Package: MSnbase
Authors: Laurent Gatto and Johannes Rainer
Modified: NA
Compiled: Wed Jan 04 19:08:09 2017
In this vignette, we will document various timings and benchmarkings of the recent MSnbase development (aka MSnbase2
), that focuses on on-disk data access (as opposed to in-memory). More details about the new implementation will be documented elsewhere.
As a benchmarking dataset, we are going to use a subset of an TMT 6-plex experiment acquired on an LTQ Orbitrap Velos, that is distributed with the msdata package
library("msdata")
f <- msdata::proteomics(full.names = TRUE, pattern = "TMT_Erwinia")
basename(f)
## [1] "TMT_Erwinia_1uLSike_Top10HCD_isol2_45stepped_60min_01.mzML.gz"
We need to load the MSnbase package and set the session-wide verbosity flag to FALSE
.
library("MSnbase")
setMSnbaseVerbose(FALSE)
We first read the data using the original readMSData
function that generates an in-memory representation of the MS2-level raw data and measure the time needed for this operation.
system.time(inmem <- readMSData(f, msLevel = 2,
centroided = TRUE))
## user system elapsed
## 11.61 0.11 12.77
Next, we use the readMSData2
function to generate an on-disk representation of the same data.
system.time(ondisk <- readMSData2(f, msLevel = 2,
centroided = TRUE))
## user system elapsed
## 1.80 0.08 2.00
Creating the on-disk experiment is considerable faster and scales to much bigger, multi-file data, both in terms of object creation time, but also in terms of object size (see next section). We must of course make sure that these two datasets are equivalent:
all.equal(inmem, ondisk)
## [1] TRUE
To compare the size occupied in memory of these two objects, we are going to use the object_size
function from the pryr package, which accounts for the data (the spectra) in the assayData
environment (as opposed to the object.size
function from the utils
package).
library("pryr")
object_size(inmem)
## 2.68 MB
object_size(ondisk)
## 115 kB
The difference is explained by the fact that for ondisk
, the spectra are not created and stored in memory; they are access on disk when needed, such as for example for plotting:
plot(inmem[[200]], full = TRUE)
plot(ondisk[[200]], full = TRUE)
Figure 1: Plotting in-memory and on-disk spectra
The drawback of the on-disk representation is when the spectrum data has to actually be accessed. To compare access time, we are going to use the microbenchmark and repeat access 10 times to compare access to all 451 and a single spectrum in-memory (i.e. pre-loaded and constructed) and on-disk (i.e. on-the-fly access).
library("microbenchmark")
mb <- microbenchmark(spectra(inmem),
inmem[[200]],
spectra(ondisk),
ondisk[[200]],
times = 10)
mb
## Unit: microseconds
## expr min lq mean median
## spectra(inmem) 137.119 213.153 256.5950 231.9480
## inmem[[200]] 53.822 87.995 103.5437 96.5385
## spectra(ondisk) 1577401.184 1600994.087 1819302.5074 1669543.2335
## ondisk[[200]] 552788.651 598798.485 710468.2401 676850.8735
## uq max neval cld
## 304.138 431.859 10 a
## 106.790 157.195 10 a
## 2170828.985 2270449.112 10 c
## 815694.116 880959.042 10 b
While it takes order or magnitudes more time to access the data on-the-fly rather than a pre-generated spectrum, accessing all spectra is only marginally slower than accessing all spectra, as most of the time is spent preparing the file for access, which is done only once.
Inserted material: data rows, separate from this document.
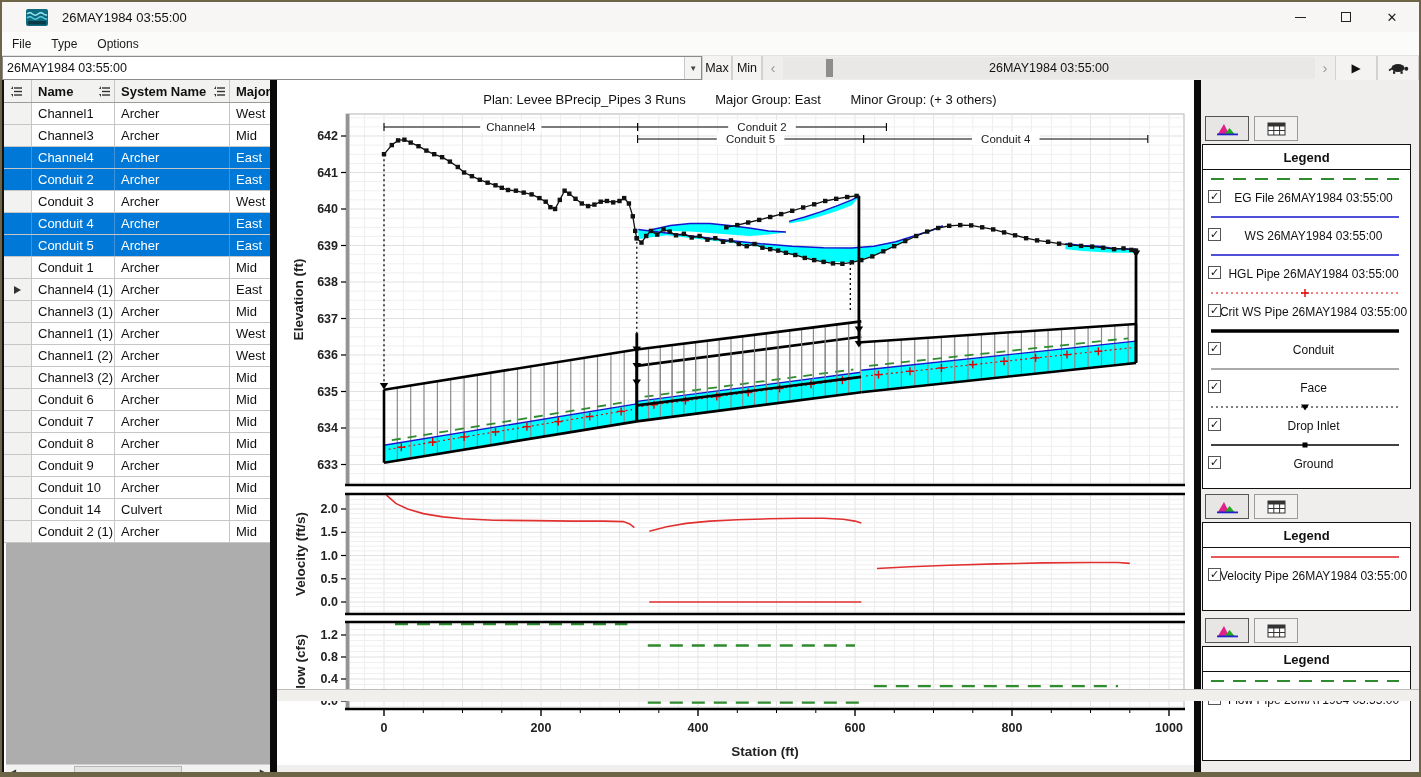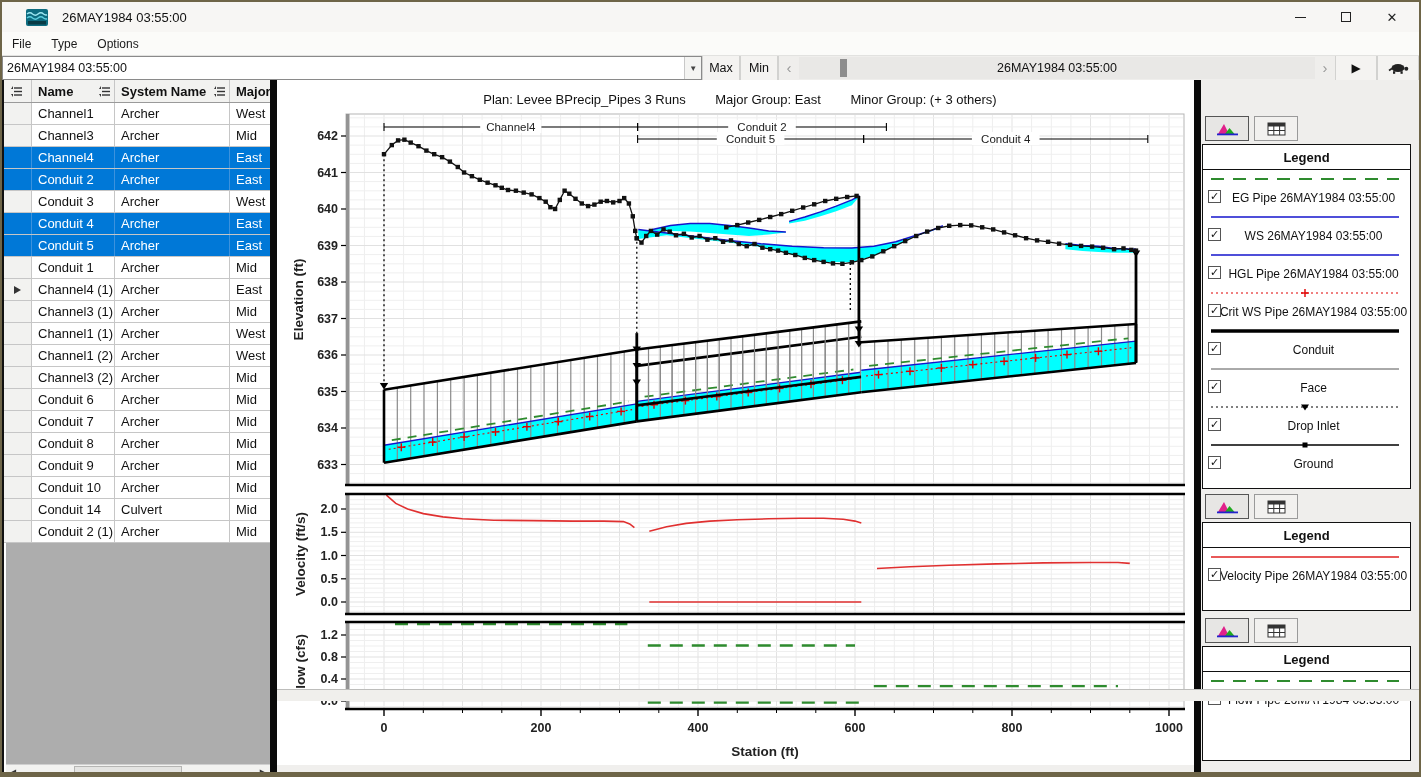--- a/index.html
+++ b/index.html
@@ -24,7 +24,7 @@
   #combo .drop{width:17px;height:100%;border-left:1px solid #c8c8c8;display:flex;align-items:center;justify-content:center;font-size:8px;color:#444;background:#f4f4f2;}
   .tbtn{border-left:1px solid #d2d2d0;border-right:1px solid #d2d2d0;background:#f4f3f1;font-size:12.5px;color:#111;
         display:flex;align-items:center;justify-content:center;}
-  #btn-max,#btn-min{width:38px;}
+  #btn-max,#btn-min{width:30px;}
   #navgroup{position:relative;flex:1 1 auto;display:flex;align-items:center;background:#efeeec;border-left:1px solid #d2d2d0;}
   .chev{width:20px;text-align:center;color:#9a9a9a;font-size:15px;line-height:22px;}
   #navtrack{position:relative;flex:1 1 auto;height:22px;background:#e9e8e6;}

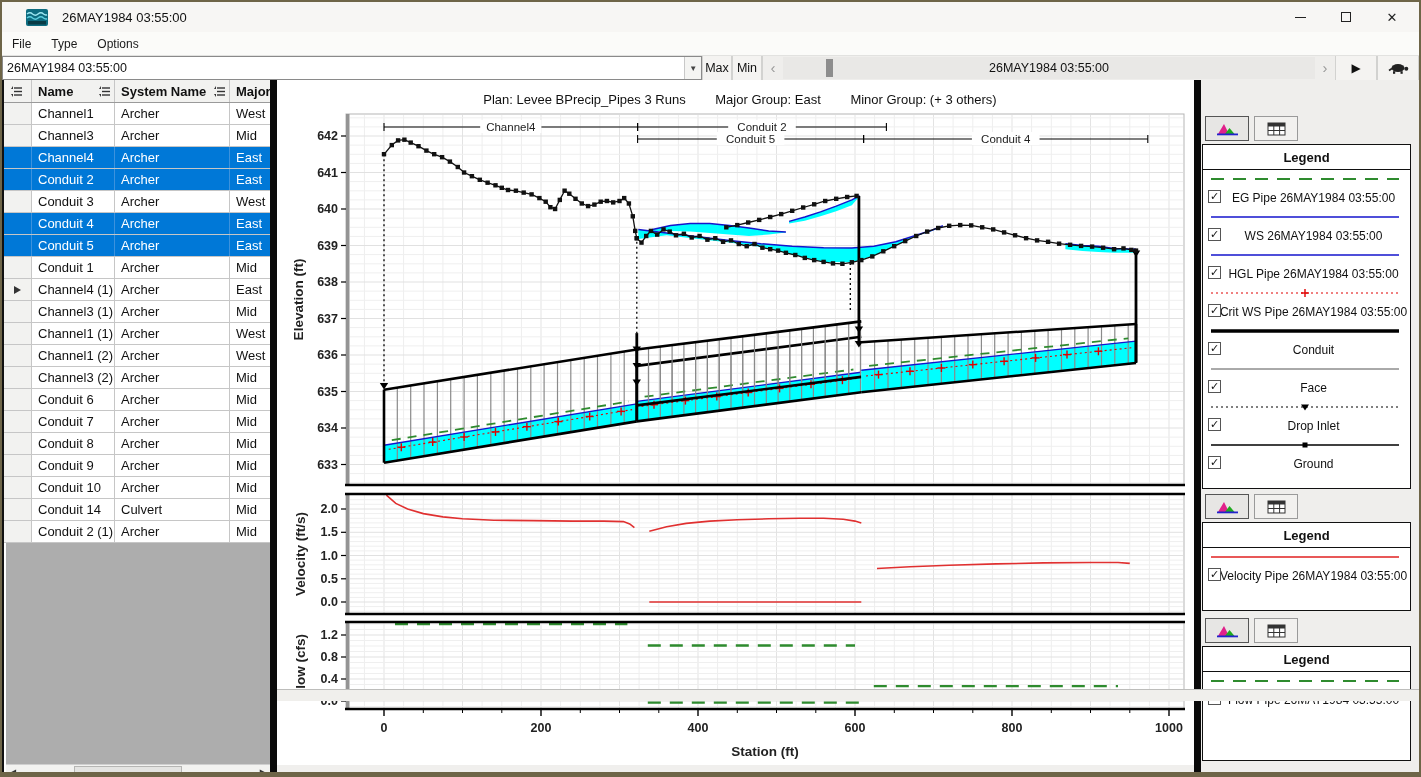--- a/index.html
+++ b/index.html
@@ -944,7 +944,7 @@
             </div>
             <div class="lrow">
               <div class="lcheck">✓</div>
-              <div class="llabel">EG Pipe 26MAY1984 03:55:00</div>
+              <div class="llabel">EG File 26MAY1984 03:55:00</div>
             </div>
           </div>
           <div class="lentry">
On-disk access performance will depend on the read throughput of the disk. A comparison of the data import of the above file from an internal solid state drive and from an USB3 connected hard disk showed only small differences for the readMSData2
call (1.07 vs 1.36 seconds), while no difference were observed for accessing individual or all spectra. Thus, for this particular setup, performance was about the same for SSD and HDD. This might however not apply to setting in which data import is performed in parallel from multiple files.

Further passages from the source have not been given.